- [Required work] In the data that follows, find the line with "find here: https://github.com/fogleman/Minecraft"; transcribe it, every later line up to the one with "- Will fork", and that line as well, exactly and with no others.

- [Input data]
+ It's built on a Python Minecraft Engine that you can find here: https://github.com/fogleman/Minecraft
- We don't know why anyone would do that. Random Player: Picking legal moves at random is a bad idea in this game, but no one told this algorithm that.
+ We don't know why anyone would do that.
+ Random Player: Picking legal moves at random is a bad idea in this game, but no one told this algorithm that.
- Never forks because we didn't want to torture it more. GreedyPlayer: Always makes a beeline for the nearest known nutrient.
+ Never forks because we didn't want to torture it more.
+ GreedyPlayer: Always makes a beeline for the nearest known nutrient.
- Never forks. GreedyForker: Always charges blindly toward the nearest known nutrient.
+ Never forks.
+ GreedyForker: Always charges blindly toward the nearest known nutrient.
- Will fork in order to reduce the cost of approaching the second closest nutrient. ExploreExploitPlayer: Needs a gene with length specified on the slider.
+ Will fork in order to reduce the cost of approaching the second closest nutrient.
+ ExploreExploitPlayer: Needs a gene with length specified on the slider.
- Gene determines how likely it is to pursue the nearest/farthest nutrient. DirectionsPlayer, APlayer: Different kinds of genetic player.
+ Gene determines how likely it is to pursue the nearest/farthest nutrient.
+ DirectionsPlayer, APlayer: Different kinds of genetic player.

==

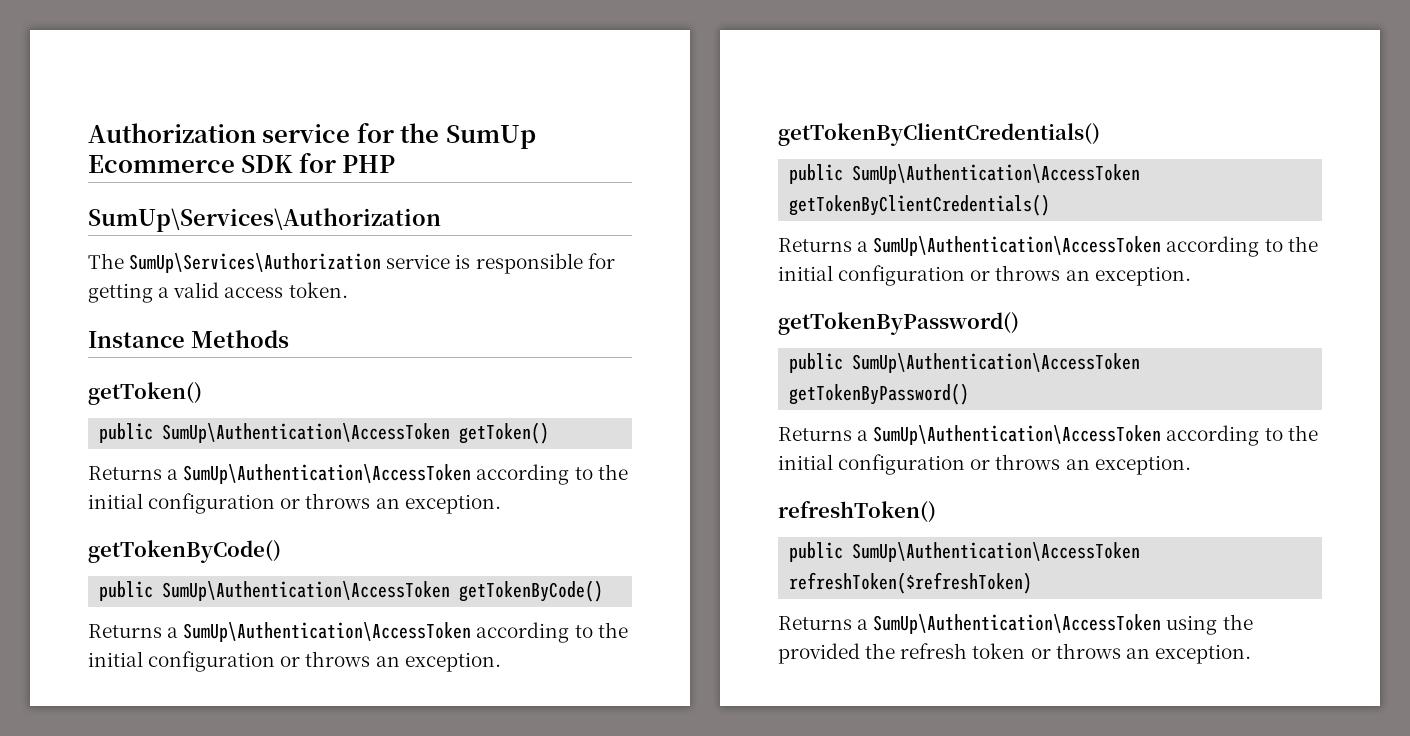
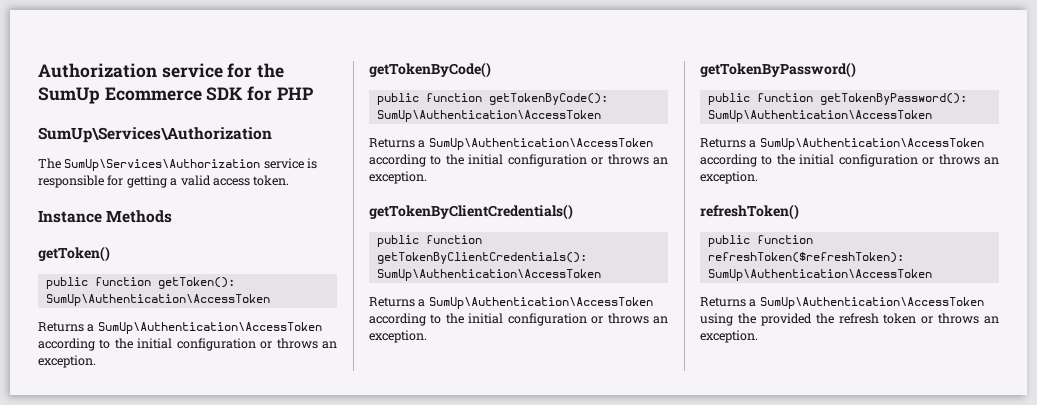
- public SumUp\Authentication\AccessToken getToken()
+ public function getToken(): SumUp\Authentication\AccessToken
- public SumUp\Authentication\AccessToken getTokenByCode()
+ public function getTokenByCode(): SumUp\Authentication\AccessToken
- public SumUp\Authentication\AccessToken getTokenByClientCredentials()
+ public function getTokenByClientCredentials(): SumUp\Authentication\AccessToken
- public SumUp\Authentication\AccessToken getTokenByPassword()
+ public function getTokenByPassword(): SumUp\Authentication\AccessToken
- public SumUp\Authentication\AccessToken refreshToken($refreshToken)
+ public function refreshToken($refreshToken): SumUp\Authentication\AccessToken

- [Task output]
+ It's built on a Python Minecraft Engine that you can find here: https://github.com/fogleman/Minecraft
- We don't know why anyone would do that. Random Player: Picking legal moves at random is a bad idea in this game, but no one told this algorithm that.
+ We don't know why anyone would do that.
+ Random Player: Picking legal moves at random is a bad idea in this game, but no one told this algorithm that.
- Never forks because we didn't want to torture it more. GreedyPlayer: Always makes a beeline for the nearest known nutrient.
+ Never forks because we didn't want to torture it more.
+ GreedyPlayer: Always makes a beeline for the nearest known nutrient.
- Never forks. GreedyForker: Always charges blindly toward the nearest known nutrient.
+ Never forks.
+ GreedyForker: Always charges blindly toward the nearest known nutrient.
- Will fork in order to reduce the cost of approaching the second closest nutrient. ExploreExploitPlayer: Needs a gene with length specified on the slider.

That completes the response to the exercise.